There is a huge element of “unknowns” in investing. A business is a highly complex organism that is evolving and changing each day, not to mention that the environment and its competitors are doing the same each day, sometimes at an alarming rate.
These unknowns force a passive investor to place a massive amount of trust in the people running a business, recognizing that there is a limit to the amount of diligence that can be done.
However, there is certainly a long trail of breadcrumbs that can be identified when dealing with management.
Let’s start in my daughter’s bedroom. Often, I find myself telling her to clean her room.
The other day, she said she picked up 10 items of clothing. I subsequently visited her room and found about 40 items of clothing still on the floor. Her statement was true…objectively speaking….
As for those 10 items, I found them stuffed in her first dresser drawer.
Most companies put out two documents every quarter. First, a 10-Q, which is required by the SEC. This is a highly formatted document, which includes financial statements and notes.
Second, companies typically release some sort of press release regarding their earnings. This second document is much more subjective and gives management an opportunity to tell their version of events.
In my daughter’s case, the 10-Q would have been my personal inspection of the room discovering the 40 items of clothes still on the floor and the other 10 items stuffed in the dresser drawer.
Her press release, however, would have announced, “New daily record of 10 items were picked up and put away, a 10-fold increase from the day before!!”
There are layers to truth in these statements and the comparison between the press release and the quarterly reports allows you to not only gauge the truth for yourself, it allows you, more importantly, to judge how honest management is being in their communications. If my daughter is shading the truth about picking up her clothes, should I double check her claims about brushing her teeth and doing her homework?
When investing in a public company, you should always double check claims from management, but if the double checking proves that management is taking liberties with their portrayal of the objective truths, you should start to question where else they might be hiding the ball. And if you find yourself having to question them too often, they might not be the best investment partners.
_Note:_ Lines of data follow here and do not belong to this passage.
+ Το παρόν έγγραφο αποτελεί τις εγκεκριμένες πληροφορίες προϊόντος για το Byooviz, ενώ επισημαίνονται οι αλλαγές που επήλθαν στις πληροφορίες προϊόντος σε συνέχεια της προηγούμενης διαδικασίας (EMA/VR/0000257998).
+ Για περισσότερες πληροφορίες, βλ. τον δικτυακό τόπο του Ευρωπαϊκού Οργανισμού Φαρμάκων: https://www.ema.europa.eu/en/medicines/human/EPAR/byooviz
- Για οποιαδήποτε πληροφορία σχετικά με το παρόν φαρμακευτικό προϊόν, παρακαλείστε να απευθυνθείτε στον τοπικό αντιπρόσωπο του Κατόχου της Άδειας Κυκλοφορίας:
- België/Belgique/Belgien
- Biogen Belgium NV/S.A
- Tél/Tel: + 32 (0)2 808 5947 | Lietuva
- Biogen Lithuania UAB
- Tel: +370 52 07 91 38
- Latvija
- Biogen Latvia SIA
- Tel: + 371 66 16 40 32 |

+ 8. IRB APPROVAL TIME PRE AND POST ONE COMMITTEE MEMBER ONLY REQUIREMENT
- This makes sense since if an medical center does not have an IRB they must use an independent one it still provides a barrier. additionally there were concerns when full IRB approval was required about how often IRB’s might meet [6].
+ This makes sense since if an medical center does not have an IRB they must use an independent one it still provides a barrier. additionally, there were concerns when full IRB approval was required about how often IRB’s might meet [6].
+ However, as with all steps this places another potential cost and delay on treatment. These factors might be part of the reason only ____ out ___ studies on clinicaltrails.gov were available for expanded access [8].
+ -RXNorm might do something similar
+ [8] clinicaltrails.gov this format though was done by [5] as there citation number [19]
What originally got me thinking about this idea was the recent press release of WIX. WIX is a fairly new company, 13 years old, to be exact. WIX helps their customers design and host websites. Included in their most recent press release was the following statement:
|Expected future collections of existing user cohorts over the next 8 years increased to $6.1 billion, up 24% Y/Y|
Did I read that correctly? WIX is projecting revenue for the next 8 years from their current customers? Oddly enough, I have two things in common with this statement. I recently cancelled two websites I did with WIX last year, so I think I was part of that existing user cohert, but certainly will not be there in 8 years. Secondly, my daughter in the above story is 13 years old and I put a low degree of confidence in her projections for 8 years into the future. In fact, probably about the same level of confidence I have in WIX’s statements.